Hard Science versus Soft Science

Those practising the ‘hard’ sciences of physics, geology, chemistry, astronomy et.al. know (or believe) they are being rigorous, rational, thorough and patient in their pursuit of the truth. A goal coming only now and then to scientists – it is hard won, but practitioners are not deterred. They know science calls for such dedication; they are proud of themselves. By and large the public holds a similar picture of scientists, and it respects them. They are the experts after all. Only they represent Science and its dedicated search for knowledge.

On the other hand, those engaged in human and social studies, such as history, anthropology, psychology, literature, philosophy are seen and labelled differently. Essentially this separation is based on the view that they are not sciences, as we know the word. Practitioners do not appear rigorous, testing, patient, objective researchers of the truth. Rather they are seen as amateurs, speculative, imaginative. To be enjoyed – surely at times; to be taken seriously as purveyors of knowledge and truth – infrequently. At best they are artists. Charitably they may be deemed to represent the ‘soft sciences’.

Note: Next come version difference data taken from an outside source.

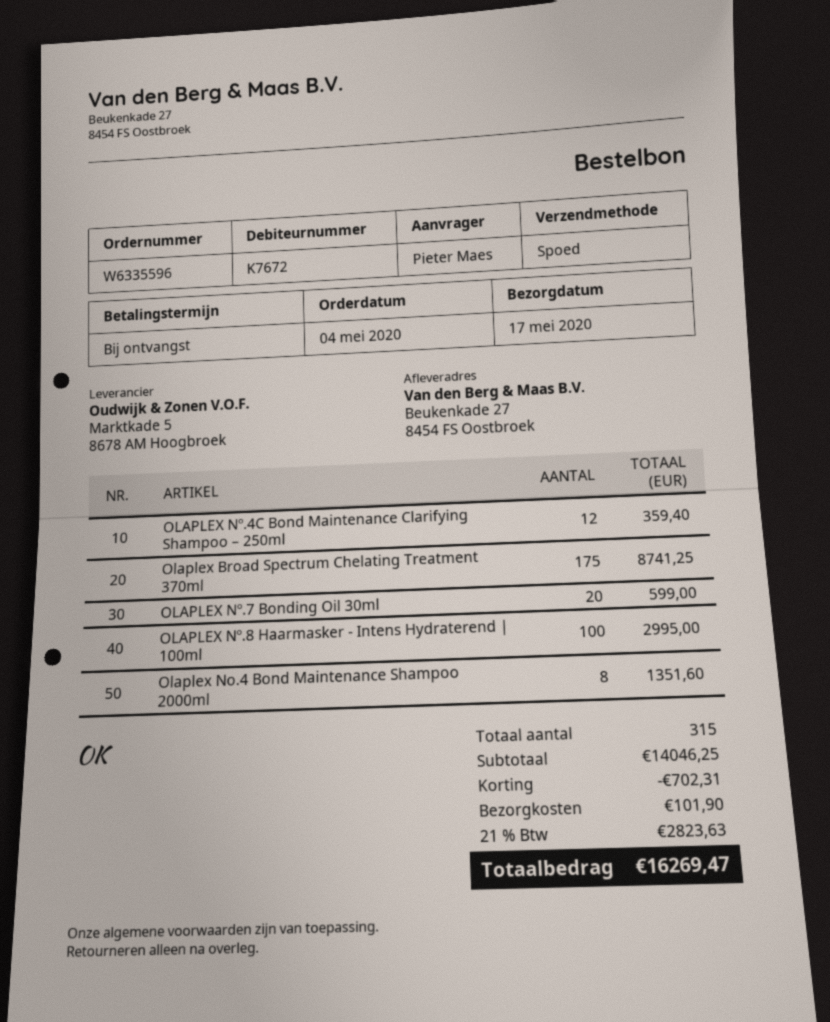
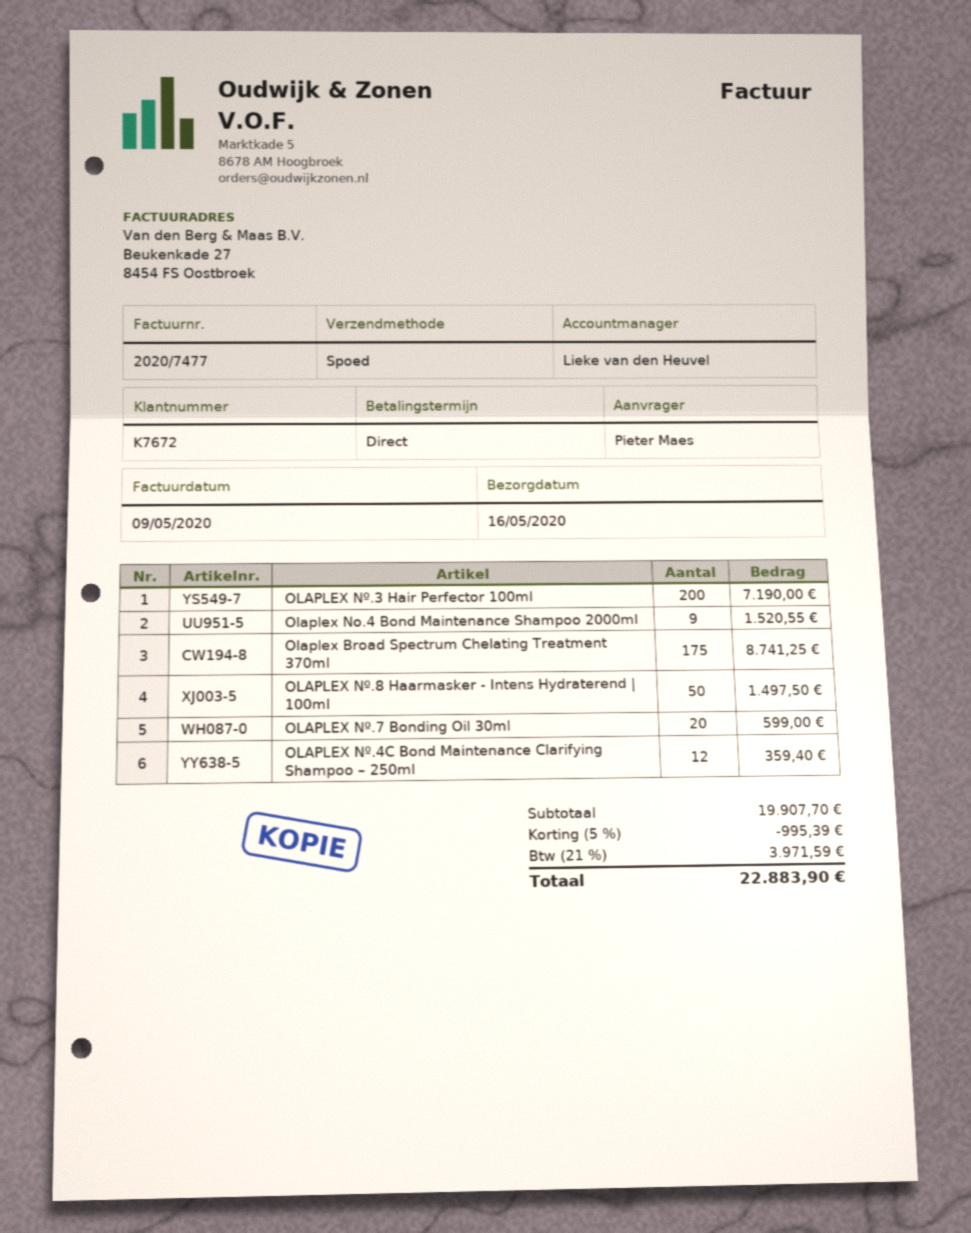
delivery date: 2020-05-17 -> 2020-05-16
OLAPLEX Nº.8 Haarmasker - Intens Hydraterend | 100ml: 100 for 2995.00 -> 50 for 1497.50
Olaplex No.4 Bond Maintenance Shampoo 2000ml: 8 for 1351.60 -> 9 for 1520.55
OLAPLEX Nº.3 Hair Perfector 100ml: none -> 200 for 7190.00
subtotal: 14046.25 -> 19907.70
discount: 702.31 -> 995.39
shipping: 101.90 -> none
tax: 21% = 2823.63 -> 21% = 3971.59
total: 16269.47 -> 22883.90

An alternative vision is possible. ‘Scientists’ by their own admission follow strict procedures. This may be their strength – it provides a clear guide-line for newer scientists, to begin with. Because of this it can also be a weakness. A formula, a standard, a rule restricts, inhibits, controls – all features limiting new, unconsidered possibilities. Imagination, speculation, sudden inspiration is absent, disallowed. It is research under restraint.

Now and then hard science defenders insist that their craft calls for imagination as much as any artist, – but you can’t have it both ways: its formula is the scientific principle; its (occasional) imaginative behaviour is not.

This unproblematic process seems straight-forward from the beginning to its end. Success and failure are also straight-forward. You have solved the problem – allowing you to now proceed to another problem – or you have failed.

But consider the humanities: provided one does not try to ape the stereotype of the hard scientist, you are wracked with problems all the time. Beginning with language itself with all its ambiguities, allusions, hidden implications. None of which can be solved or resolved before you proceed. They haunt you.

These studies are, in one way or other, all about the human condition; whether the subject matter is history and its wars, cities and their rise and fall, the quest for political power, women’s repression, and economic cycles. Human beings are always, no matter how implicitly, the subject matter. They change yet remain the same; they are knowable yet remain a mystery. In all, they are full of contradictions, denials, deceptions – to others and especially to themselves.

How on earth do we ‘know’ them? Can we ever ‘know the truth’ of love, hate, fear, joy? Surely these studies are the ‘hard sciences’. And there will never be the ‘last word’ on any element of the work. In comparison the exciting subjects of physics, astronomy and hydraulics pale into ‘softness’.